A law seeking to tax crypto exchanges is met with opposition from Kenya’s Blockchain Association.
The Blockchain Association of Kenya (BAK) wants to block the implementation of the Digital Asset Tax (DAT) introduced a few months ago as part of the Finance Act 2023. The case will be mentioned in court on September 28.
The new tax, which will take effect from September 1, is part of the many taxes introduced in the Finance Act 2023, with some focused on expanding the tax net in the digital space. The tax provisions outlined in the already-signed act seek to create extra income of up to $2 billion for the Kenyan government.
The BAK explained the rationale for its petition challenging the law’s legality: “We are deeply committed to advocating and lobbying for a conducive environment for innovation while ensuring legal clarity. Our petition addresses concerns about the DAT’s impact on our industry and the broader economy.”
According to the legal and policy director at BAK, Allan Kakai, DAT has been introduced as income tax, yet it is imposed on the gross value of the asset instead of gains and profits. “This means that people in a loss-making position will still pay the tax. It’s is unfair and inequitable to impose a tax on losses,” he told TechCabal.
The Finance Act introduced DAT for earnings from digital asset transfers. A digital asset is defined as intangible value, including crypto and digitally-represented tokens exchangeable electronically. Non-resident platform owners for asset exchange must register under a simplified tax scheme, like Digital Services Tax. Under this law, platform owners would deduct 3% of the asset’s value as DAT. Non-resident owners must remit this tax within 24 hours, along with the required details.
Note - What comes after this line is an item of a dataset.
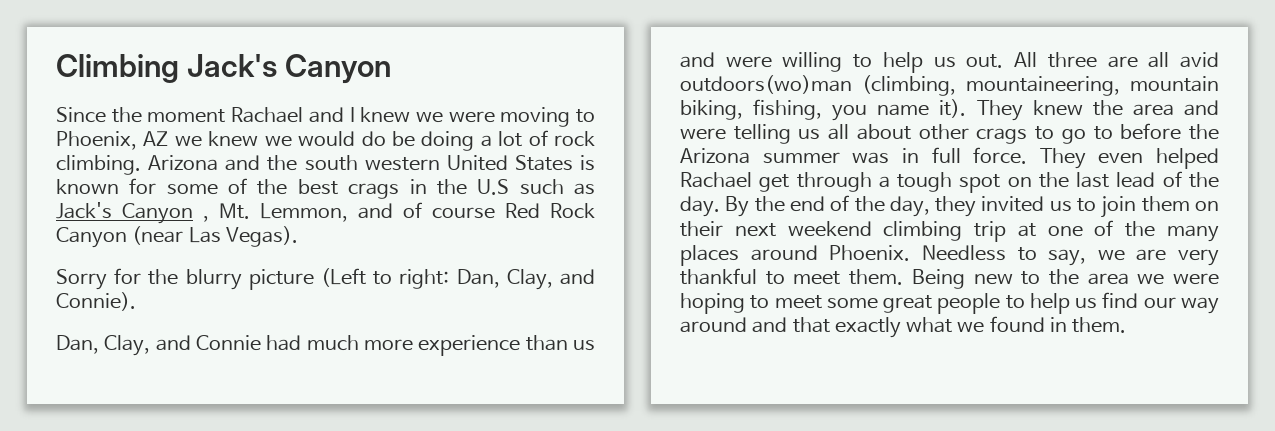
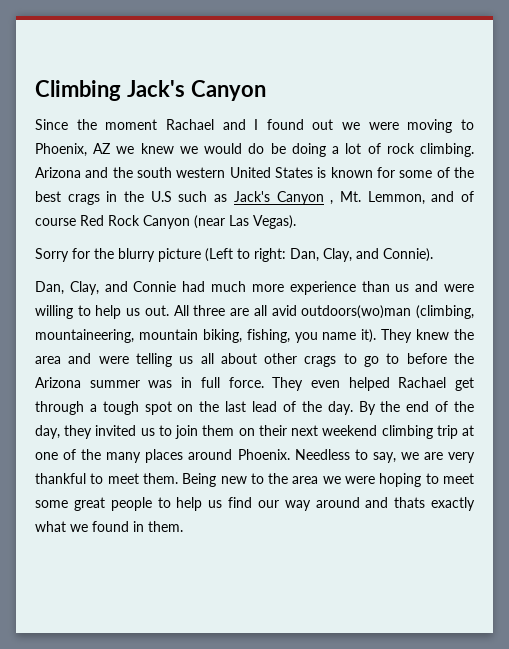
[360,107,411,123] knew -> [266,119,334,130] found out
[792,317,830,333] that -> [394,497,426,508] thats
The 24-hour remittance requirement could be burdensome for some, and taxing turnover rather than gains might discourage digital asset trading.
The Blockchain Association of Kenya argues that the law may hinder the growth of services associated with blockchain and crypto by crippling innovation. “The core focus of the petition is to thoroughly examine the legal and constitutional dimensions surrounding the imposition of this tax on digital assets,” the association said in a statement posted on X (formerly Twitter).
The Finance Act 2023 has since started taxing online content creators. It had previously enforced a 15% withholding tax on earnings from digital content monetisation. Kenya’s parliament later reduced this to 1.5%. Starting from July 1, whenever a content creator is paid for their work, the client must withhold 1.5% of the payment and send it to tax authorities. This change intends to expand taxation to cover digital content enterprises, acknowledging their substantial growth in recent times.